Mac mini M4 Pro 64 GB
#2

Mac mini M4 Pro 64 GB

The Mac mini M4 Pro is the value Apple pick: at 273 GB/s it has higher bandwidth than the 256 GB/s Strix Halo boxes (GMKtec EVO-X2, Beelink GTR9 Pro, Framework Desktop) for single-user 70B inference, but it is capped at 64 GB, so it cannot hold the 120B-class models those 128 GB machines fit. The Mac Studio M4 Max doubles both its bandwidth and memory ceiling for roughly the price increase. Pick the Mac mini M4 Pro if your models top out near 70B and you want Mac polish and silence at a lower price than the Mac Studio M4 Max; step up to a 128 GB box if you need more headroom.

GMKtec EVO-X2
#3

GMKtec EVO-X2

The GMKtec EVO-X2 is the best-value 128 GB box for local-LLM users whose models outgrow 64 GB. Its 128GB of unified memory at 256 GB/s fits 120B Q4 models the Mac mini M4 Pro cannot, far cheaper than the Mac Studio M4 Max.
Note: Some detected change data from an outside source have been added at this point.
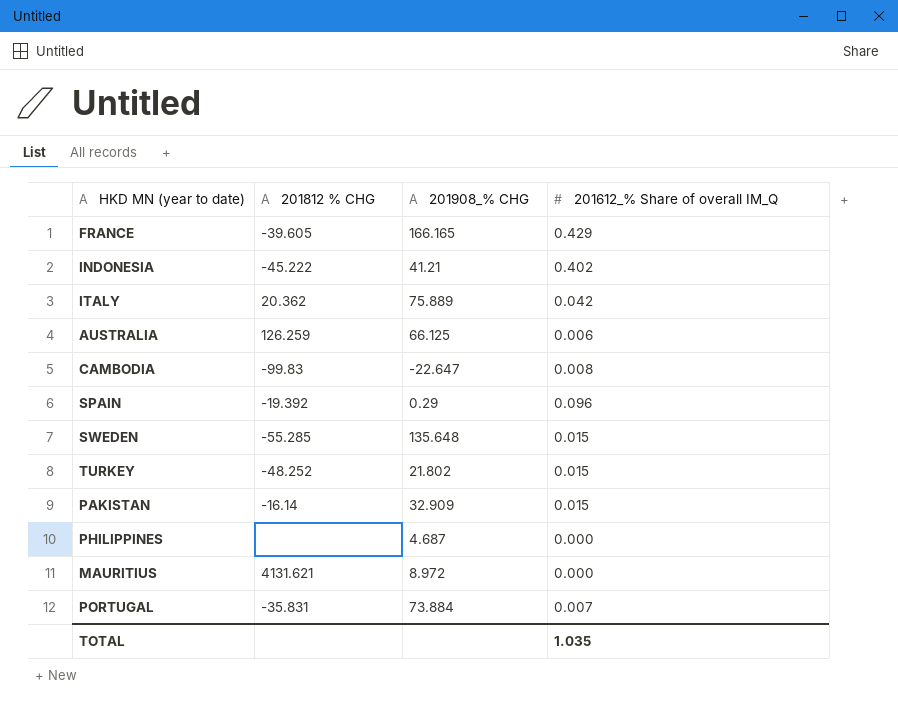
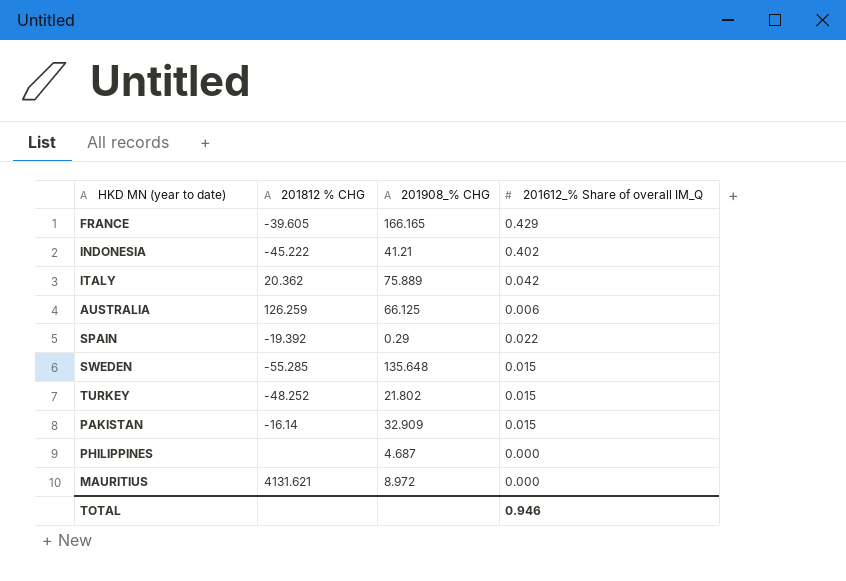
row CAMBODIA: -99.83 | -22.647 | 0.008 -> none
row PORTUGAL: -35.831 | 73.884 | 0.007 -> none
SPAIN | 201612_% Share of overall IM_Q: 0.096 -> 0.022
TOTAL | 201612_% Share of overall IM_Q: 1.035 -> 0.946

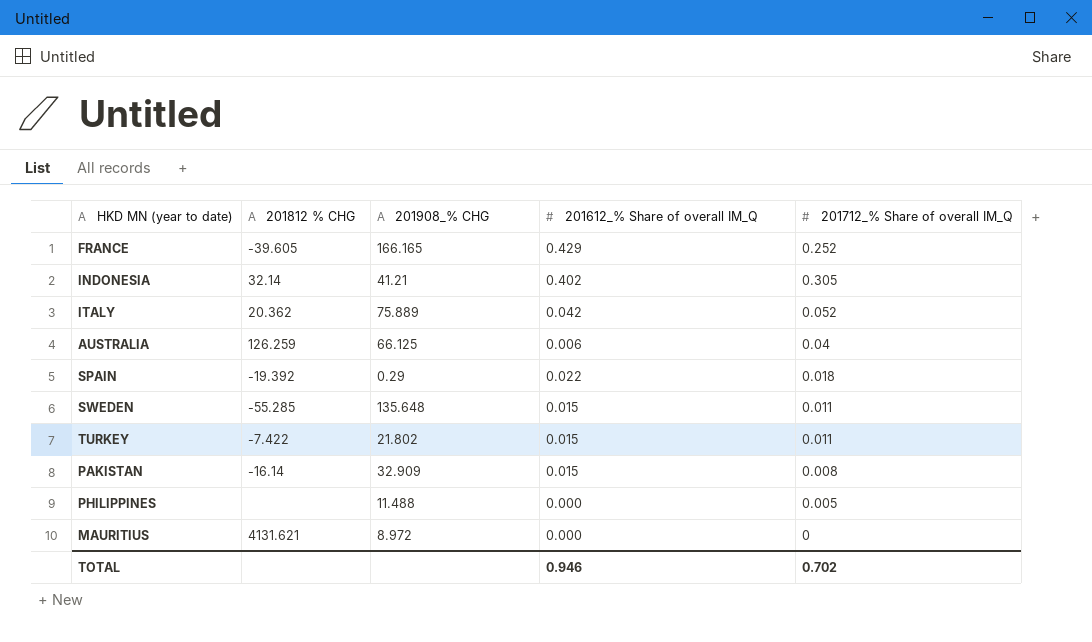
column 201712_% Share of overall IM_Q | position: none -> 5
INDONESIA | 201812 % CHG: -45.222 -> 32.14
TURKEY | 201812 % CHG: -48.252 -> -7.422
PHILIPPINES | 201908_% CHG: 4.687 -> 11.488

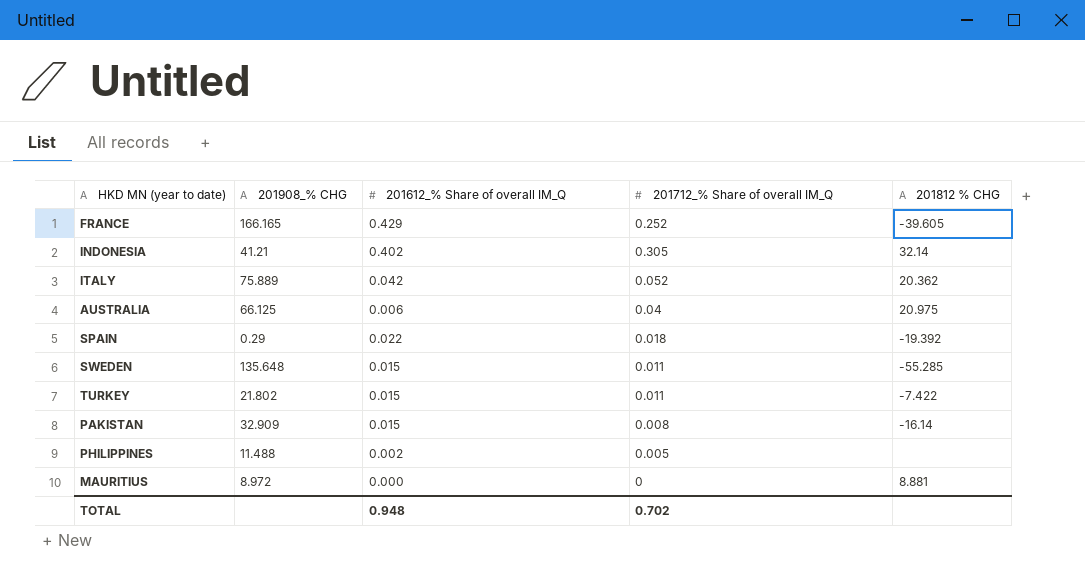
column 201812 % CHG | position: 2 -> 5
AUSTRALIA | 201812 % CHG: 126.259 -> 20.975
PHILIPPINES | 201612_% Share of overall IM_Q: 0.000 -> 0.002
MAURITIUS | 201812 % CHG: 4131.621 -> 8.881
TOTAL | 201612_% Share of overall IM_Q: 0.946 -> 0.948

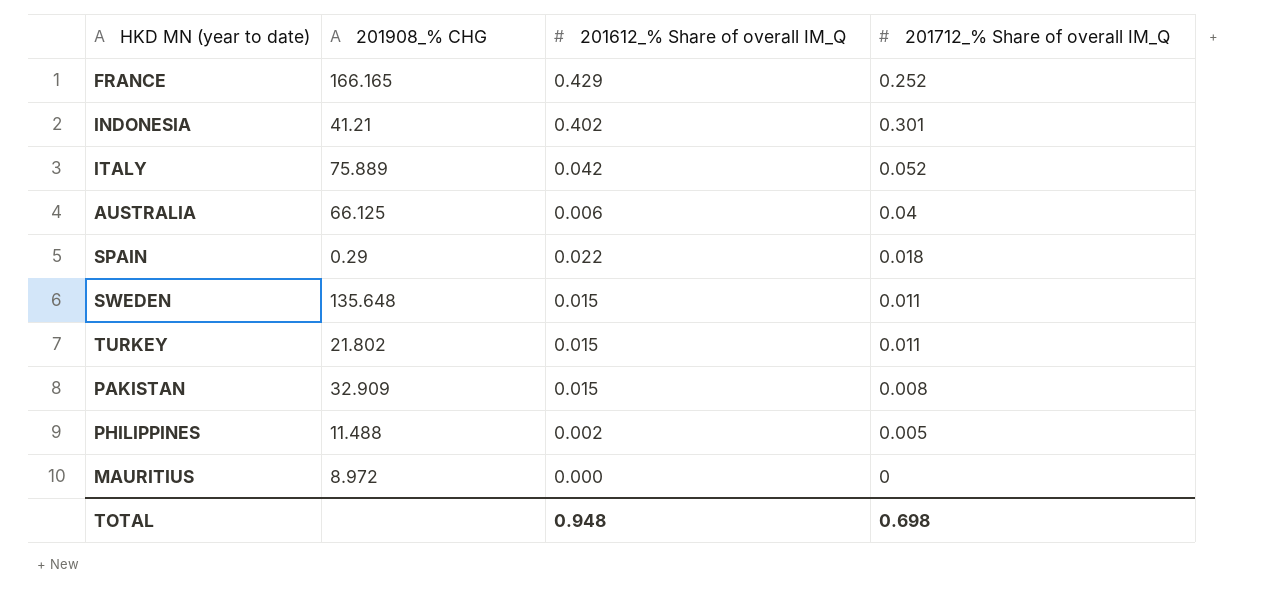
column 201812 % CHG | position: 5 -> none
INDONESIA | 201712_% Share of overall IM_Q: 0.305 -> 0.301
TOTAL | 201712_% Share of overall IM_Q: 0.702 -> 0.698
It shares the same Strix Halo silicon as the Beelink GTR9 Pro and Framework Desktop, so all three deliver effectively identical throughput; the EVO-X2 wins on price and fan-control buttons but loses dual 10GbE to the Beelink GTR9 Pro and the open, repairable chassis to the Framework Desktop. Pick it for the cheapest path to 128 GB of model headroom.

Framework Desktop (Ryzen AI Max+ 395)
#4

Framework Desktop (Ryzen AI Max+ 395)

The Framework Desktop runs the same AMD Ryzen AI Max+ 395 silicon and 128GB of unified memory as the GMKtec EVO-X2 and Beelink GTR9 Pro, so it fits the same 120B-class models at the same roughly 256 GB/s bandwidth, well below the Mac Studio M4 Max. It differentiates on platform and ethos: an open, repairable chassis running Windows or Linux, which the macOS-only Mac mini M4 Pro and Mac Studio M4 Max cannot match. Versus the GMKtec EVO-X2 it trades some plug-and-play convenience for Framework's documentation and customizable tile front; versus the Beelink GTR9 Pro it gives up dual 10GbE networking. Choose it for the most open 128 GB local-LLM box.